Once Upon a Time in Hollywood

“Time is just memory mixed with desire…”
~ Tom Waits, “The Part You Throw Away”

Languorous and fluid, Once Upon a Time in Hollywood floats along currents of longing that seem to come to us straight from deep in Tarantino’s psyche, a place where the Los Angeles of 1969 is real and alive and appealing and sad. Broadly, Once Upon a Time in Hollywood is about Hollywood the Dreamland and Hollywood the Reality and the impossibility of reconciling the two. Or, to take a different perspective, it’s about the impossibility of Tarantino reconciling himself to himself.

Much has been made of the film’s rewriting of history, but I think to receive the climax of this film in the way that you might receive the ending of Inglourious Basterds or Django Unchained completely misses the way this film, unlike those, goes to great pains to set-up its resolution differently; in Basterds and Django, their resolutions were the natural outgrowth of a clear build towards a narrative goal, an expression of catharsis that the entire film had been building toward. This film has no such clarity in trajectory; it ambles about from scene to scene, sequence to sequence, before the finale arrives. When it does arrive, it does so with a sharp tonal shift, and, unlike the prior films, goes out of its way to underline just where this film is breaking away from history. In case you missed his maneuvers before, Tarantino concludes his motion picture with the plaintive, ghostly strains of Maurice Jarre’s cue, “Miss Lily Langtry” (lifted from The Life and Times of Judge Roy Bean), before “Once Upon a Time…” appears on the screen.

Some commentators have lamented that Tarantino isn’t interested in Sharon Tate as a person, but Sharon Tate the Human Being could never be reanimated by a filmmaker, and Tarantino himself is assuredly aware of that fact. One of the film’s most memorable scenes presents us with Margot Robbie-as-Sharon Tate watching the real Sharon Tate on-screen in a film, celebrating the real Sharon Tate while clarifying that whoever Margot Robbie is playing is very much not the real deal. He applies similar exaggeration to every other “real life” figure that appears in this movie (among them, Steve McQueen and Bruce Lee): these figures are the screen icons that live in Tarantino’s mind, not the persons who lived and breathed and died.

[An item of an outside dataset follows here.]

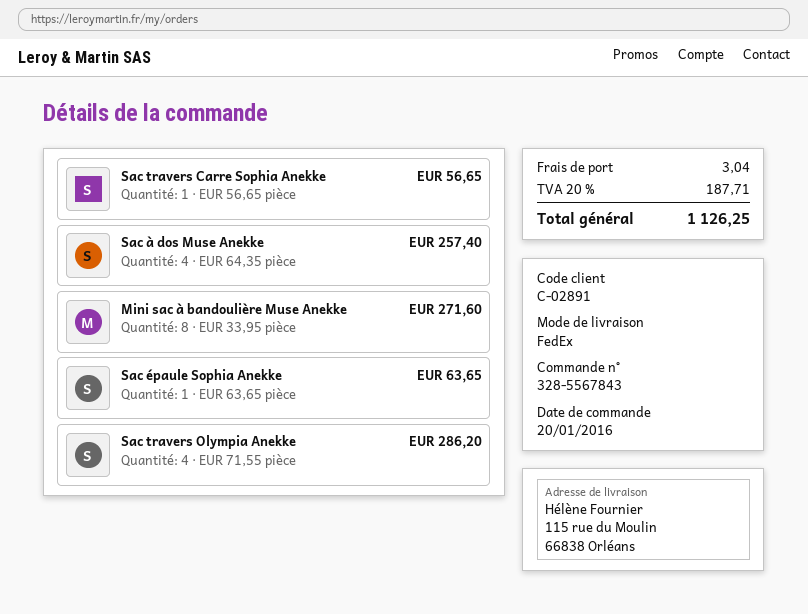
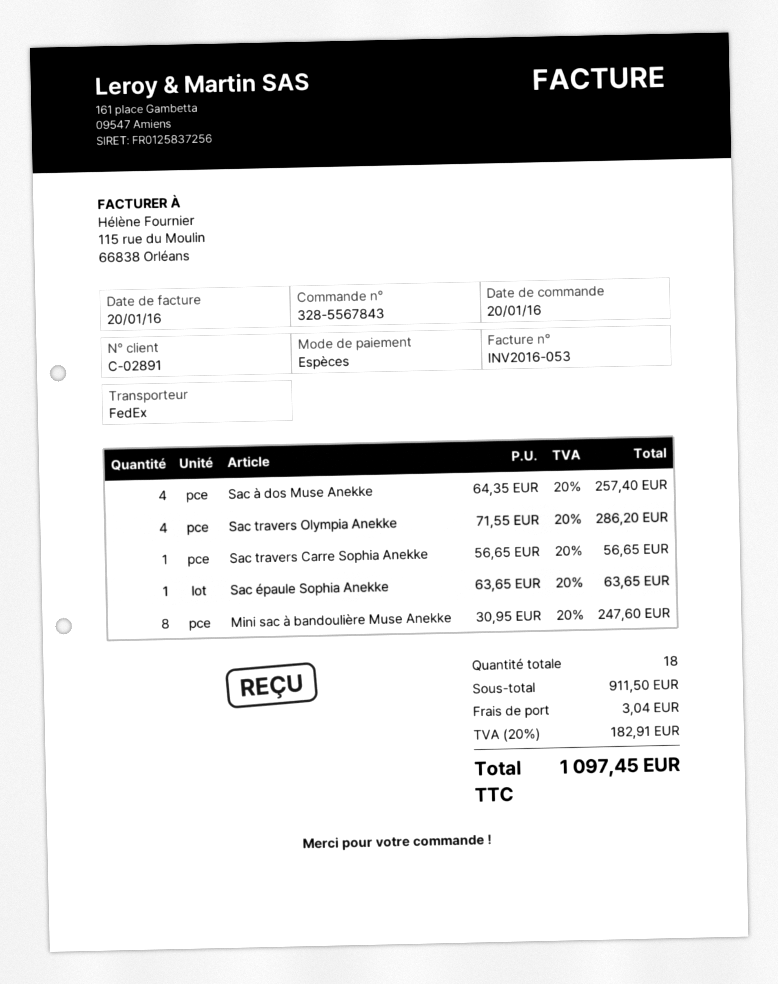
Mini sac à bandoulière Muse Anekke: 8 x 33.95 = 271.60 -> 8 x 30.95 = 247.60
tax: 20% = 187.71 -> 20% = 182.91
total: 1126.25 -> 1097.45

Protagonist Rick Dalton, a second-rate actor in the midst of a breakdown, is directly fictionalized, but he, too, is a creation drawn from the biographical details of real-world also-rans that filled Hollywood, as is his stuntman and best-friend, Cliff Booth. Theirs is a dysfunctional, broken bromance, a struggle to navigate a dysfunctional, evolving Hollywood by clinging on to each other. The Hollywood they navigate is Tarantino’s Hollywood: a place alive with the pop culture miscellany that Tarantino adores. Real life intrudes on the nostalgia: this is the home of alcoholics and maybe-murderers, haunted by the dark menace that lives in the abandoned film sets on the fringes of Los Angeles, but it’s also the place where people could drive in cars with the radio blaring and might end up at a theater or drive-in with a luminous marquee that happened to be showing a beat-up film print of a Spaghetti Western. The latter mightn’t balance out the former, but that doesn’t change the depth of love Tarantino has for it.

The fantasy of Once Upon a Time in Hollywood is a fantasy that the also-rans of culture that Tarantino cares about–not just the actors that nobody talks about anymore, but the shows and old theaters and even the radio commercials–actually matter. But in the end, it’s just a daydream, as flimsy as daydreams are. Reality is what it is, and no level of imagination can change it. That won’t stop Tarantino from trying.